- Capital: Dessau
- • 1926–1927: Gustav Hermann Schmischke
- • 1927–1935: Wilhelm Friedrich Loeper
- • 1935–1937: Joachim Albrecht Eggeling (acting)
- • 1937–1945: Rudolf Jordan
- • Establishment: 1 September 1926
- • Disestablishment: 8 May 1945
| Preceded by | Succeeded by |
| / Free State of Anhalt; / Province of Saxony | Saxony-Anhalt (1945-1952) / |
- Today part of: Germany

= Gau Magdeburg-Anhalt =

Administrative division of Nazi Germany from 1933 to 1945

The Gau Magdeburg-Anhalt was an administrative division of Nazi Germany from 1933 to 1945. Formed in 1926 as Gau Anhalt-North Saxony Province by the merger of three smaller Gaue (Anhalt, Elbe-Havel and Magdeburg) it comprised the German state of Anhalt and part of the Prussian province of Saxony. It was renamed Gau Magdeburg-Anhalt on 1 October 1928. From 1926 to 1933, it was the regional subdivision of the Nazi Party in that area.

==History==
The Nazi Gau (plural Gaue) system was originally established in a party conference on 22 May 1926, in order to improve administration of the party structure. From 1933 onwards, after the Nazi seizure of power, the Gaue increasingly replaced the German states as administrative subdivisions in Germany.

At the head of each Gau stood a Gauleiter, a position which became increasingly more powerful, especially after the outbreak of the Second World War, with little interference from above. Local Gauleiters often held government positions as well as party ones and were in charge of, among other things, propaganda and surveillance and, from September 1944 onward, the Volkssturm and the defense of the Gau.
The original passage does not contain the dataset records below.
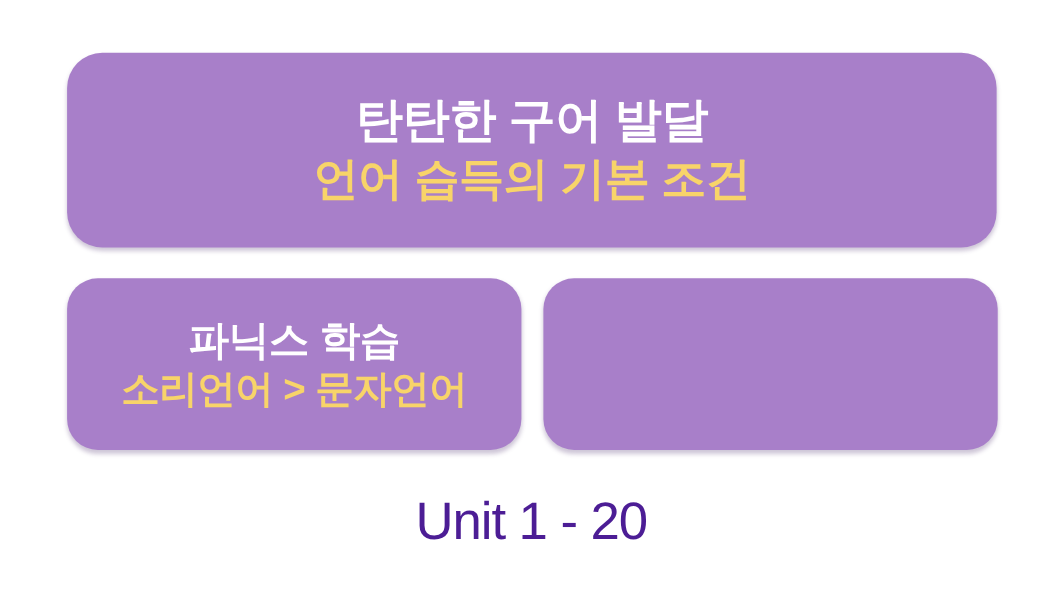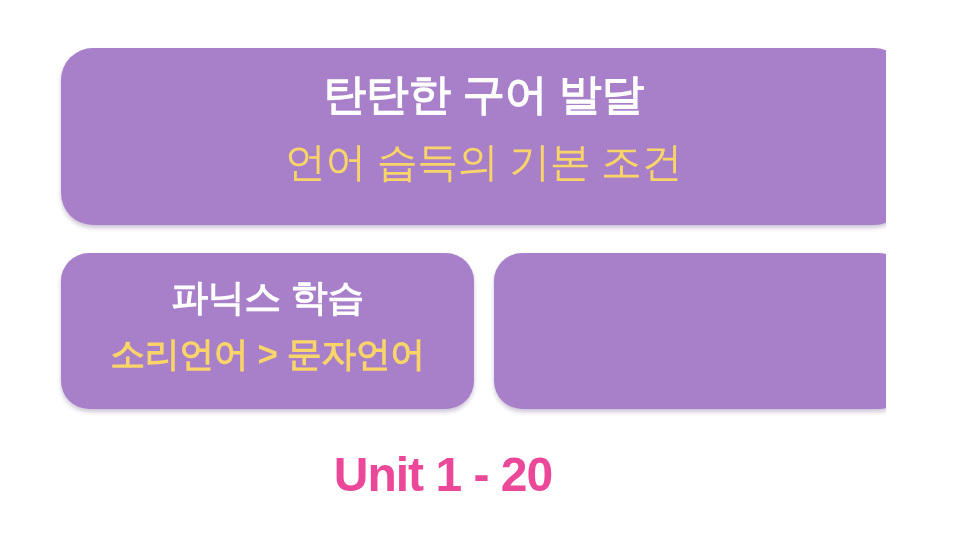--- a/index.html
+++ b/index.html
@@ -5,21 +5,21 @@
   html, body {
     margin: 0;
     padding: 0;
     background: #ffffff;
   }
   body {
     font-family: "Liberation Sans", "DejaVu Sans", sans-serif;
   }
   .slide {
     position: relative;
-    width: 886px;
+    width: 966px;
     height: 543px;
     background: #ffffff;
     overflow: hidden;
   }
 
   .card {
     position: absolute;
     background: #a87fc9;
     border-radius: 30px;
     box-shadow: 0 3px 4px rgba(80, 50, 110, 0.28);
@@ -45,22 +45,22 @@
     color: #ffffff;
     font-weight: bold;
     margin: 0 0 7px 0;
     white-space: nowrap;
   }
   .card-main .line-2 {
     font-size: 41px;
     line-height: 1.06;
     letter-spacing: -0.5px;
     color: #f8d469;
-    font-weight: normal;
-    margin: 16px;
+    font-weight: bold;
+    margin: 0;
     white-space: nowrap;
   }
 
   
   .card-sub {
     top: 253px;
     width: 413px;
     height: 156px;
     border-radius: 28px;
   }
@@ -74,37 +74,37 @@
     color: #ffffff;
     font-weight: bold;
     margin: 0 0 5px 0;
     white-space: nowrap;
   }
   .card-sub .line-2 {
     font-size: 35px;
     line-height: 1.06;
     letter-spacing: -0.5px;
     font-weight: bold;
-    margin: 12px;
+    margin: 0;
     white-space: nowrap;
   }
   .txt-yellow { color: #f8d469; }
   .txt-white  { color: #ffffff; }
 
   
   .footer-unit {
     position: absolute;
     left: 0;
     right: 0;
     top: 447px;
     text-align: center;
     font-size: 48px;
-    font-weight: bold;
+    font-weight: normal;
     letter-spacing: -1px;
-    color: #ec4899;
+    color: #4c1d95;
     white-space: nowrap;
   }
 </style>
 </head>
 <body>
 
 <div class="slide">
 
   <div class="card card-main">
     <div class="line-1">탄탄한 구어 발달</div>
The position of Gauleiter was held from 1926 to 1927 by Gustav Hermann Schmischke who had headed Gau Anhalt since 1925. He was succeeded by Wilhelm Friedrich Loeper from 1927 to 1935 until his death from cancer, followed by his deputy Joachim Albrecht Eggeling, who administered the Gau from 1935 to 1937. Rudolf Jordan was the Gauleiter for the remainder of its history from 1937 to 1945. Jordan was sentenced to 25 years prison in the Soviet Union after the war but released in 1955 and died in 1988. He published his autobiography about his time as Gauleiter and in captivity which showed no indication that he was willing to take responsibility for the events in Nazi Germany.